Quote from: Curethan
I remember...
Damn, I feel like a nonman erratic on these boards sometimes.

A great point, but does it really negate my idea?  Their morality is subjective, local if you will.  For the Daimos practitioners, their morality is not a shield but a lens.  What you see outside reflects your inside.

Not so for the inchies (or the rest of the consult), who have replaced their morality with one on printed circuits.  As another anology, their souls are all of the same proportion.  They all believe the same thing when it is a moral issue.  They don't need to vote or argue amongst themselves.  They all see the same damnation, and all agree what must be done.

Thus whole kingdoms are damned, but not all kingdoms.

I love the idea of an inchie civil war when they made the inverse fire and started recruiting.  Almost enough to make me fanfic  :shock: 
For some reason I have always thought this refered to the inchie homeworld.
Quote
Chapter Twelve: Kûniüri
Skies are upended, poured as milk into the tar of night. Cities become pits of fire. The last of the wicked stand with the last of the righteous, lamenting the same woe. One Hundred and Forty-Four Thousand, they shall be called, for this is their tally, the very number of doom.
—ANONYMOUS, THE THIRD REVELATION OF GANUS THE BLIND

How about the idea that Seswatha's heart is made on similar but sorcerous principles?
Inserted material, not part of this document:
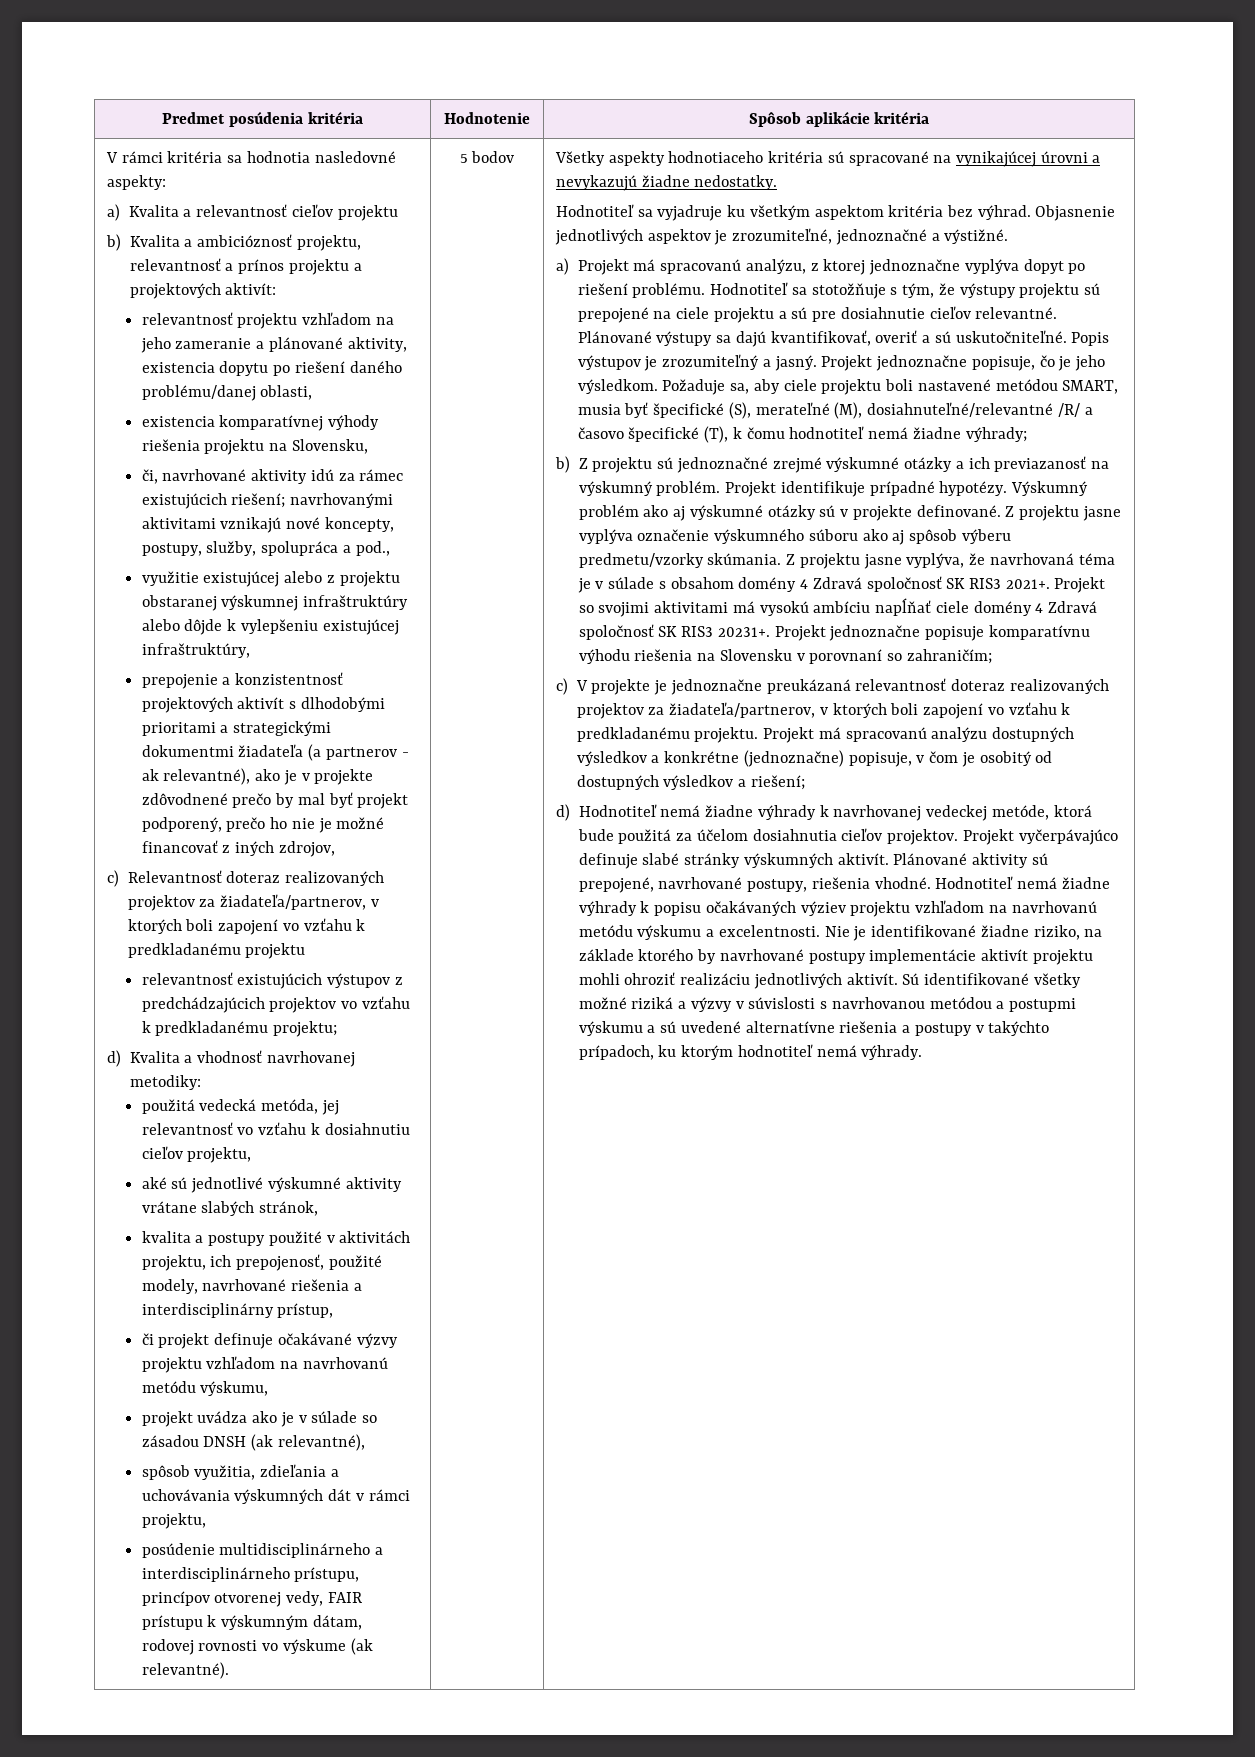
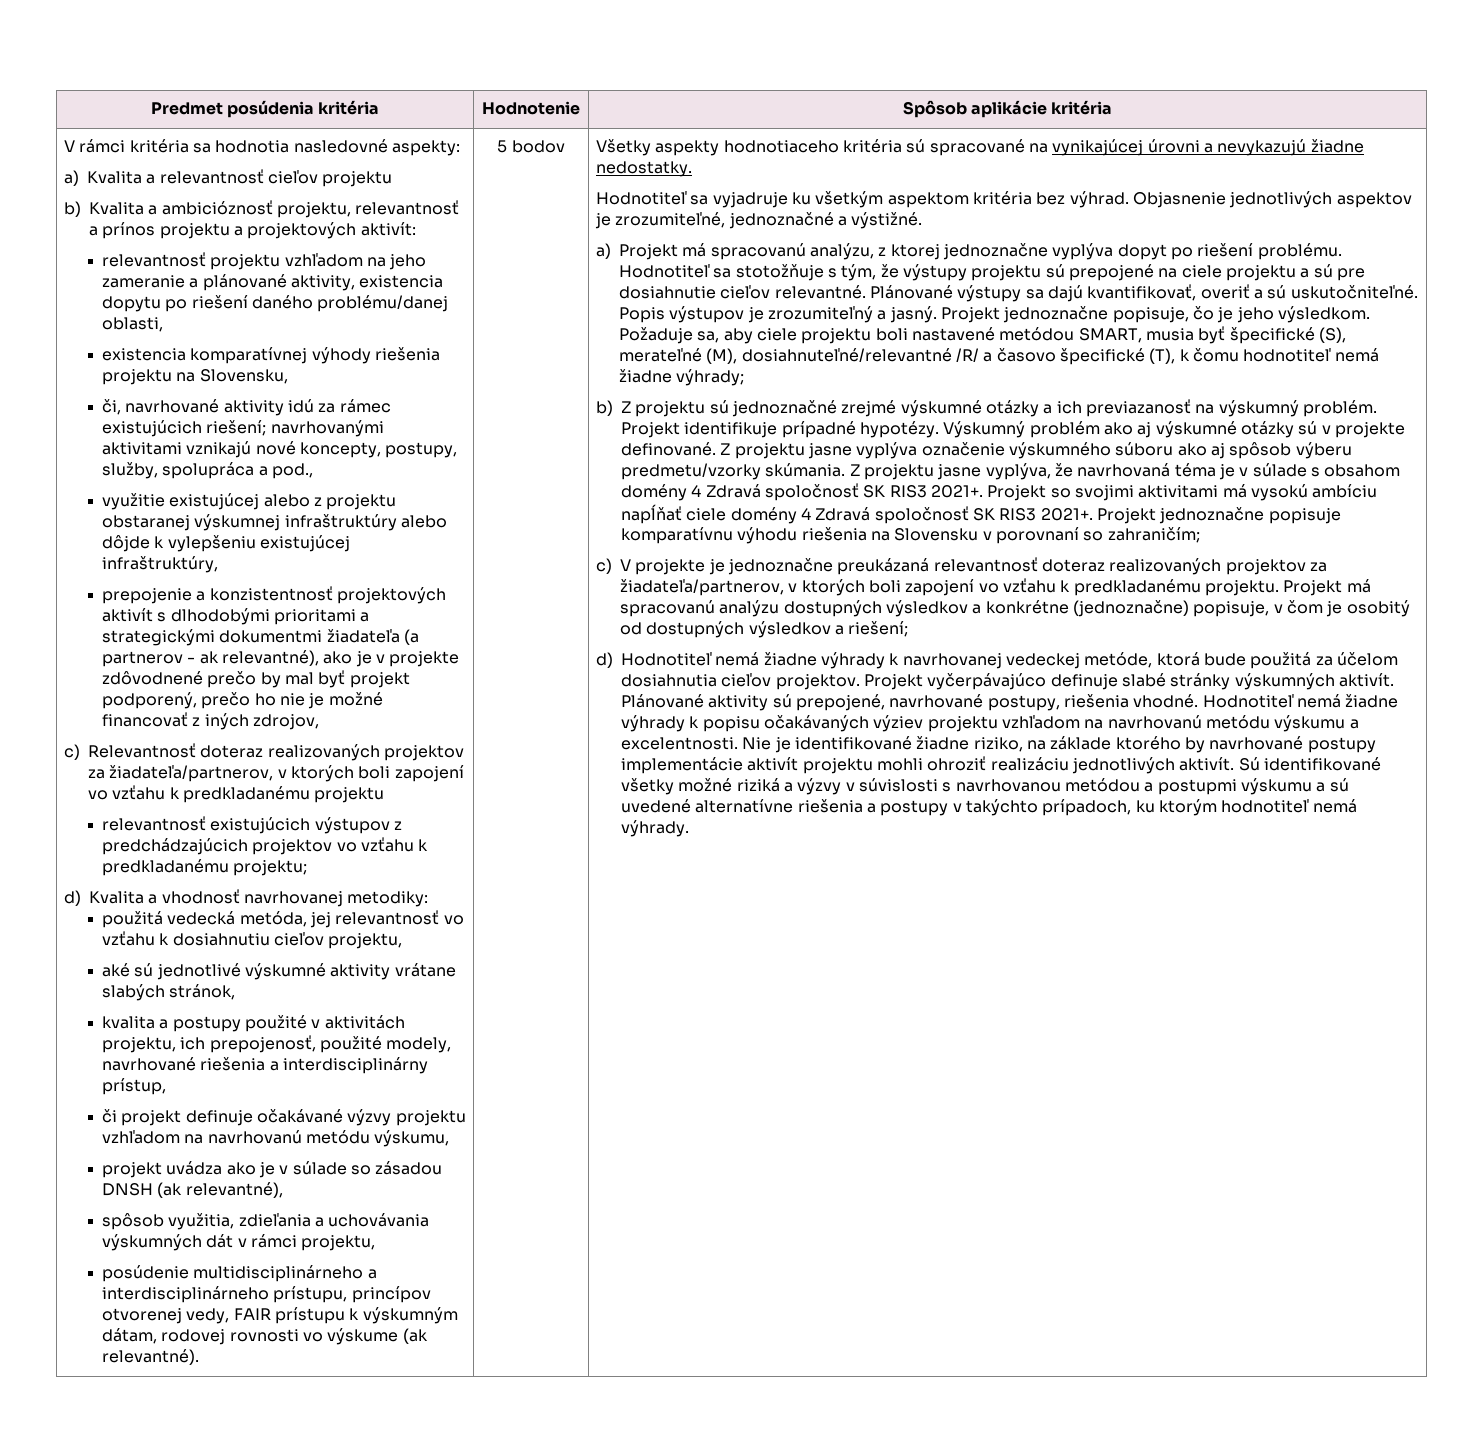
- Projekt so svojimi aktivitami má vysokú ambíciu napĺňať ciele domény 4 Zdravá spoločnosť SK RIS3 20231+.
+ Projekt so svojimi aktivitami má vysokú ambíciu napĺňať ciele domény 4 Zdravá spoločnosť SK RIS3 2021+.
edit* inspired to further crackpottery,
let me suggest the cognitive long jump to the assertion that this in turn exposes the true nature of the no-god.

It's a machine that uploads souls.  When the outside is closed the consult upload their recorded conciousness (and the old tapes of their dead buddies) with god powers invoked (they are already weighty with the accretion of age).  Inchie morality becomes the proportions of god...
All their victims provide subjective reference points they can 'explore'. 
When they have more souls in the no-god (assume it holds 144k) than there are remaining in the world, they release the chorae locks and turn the world into their topos.

It can control the sranc etc because it connects into the 'sockets' where their soul should/could be.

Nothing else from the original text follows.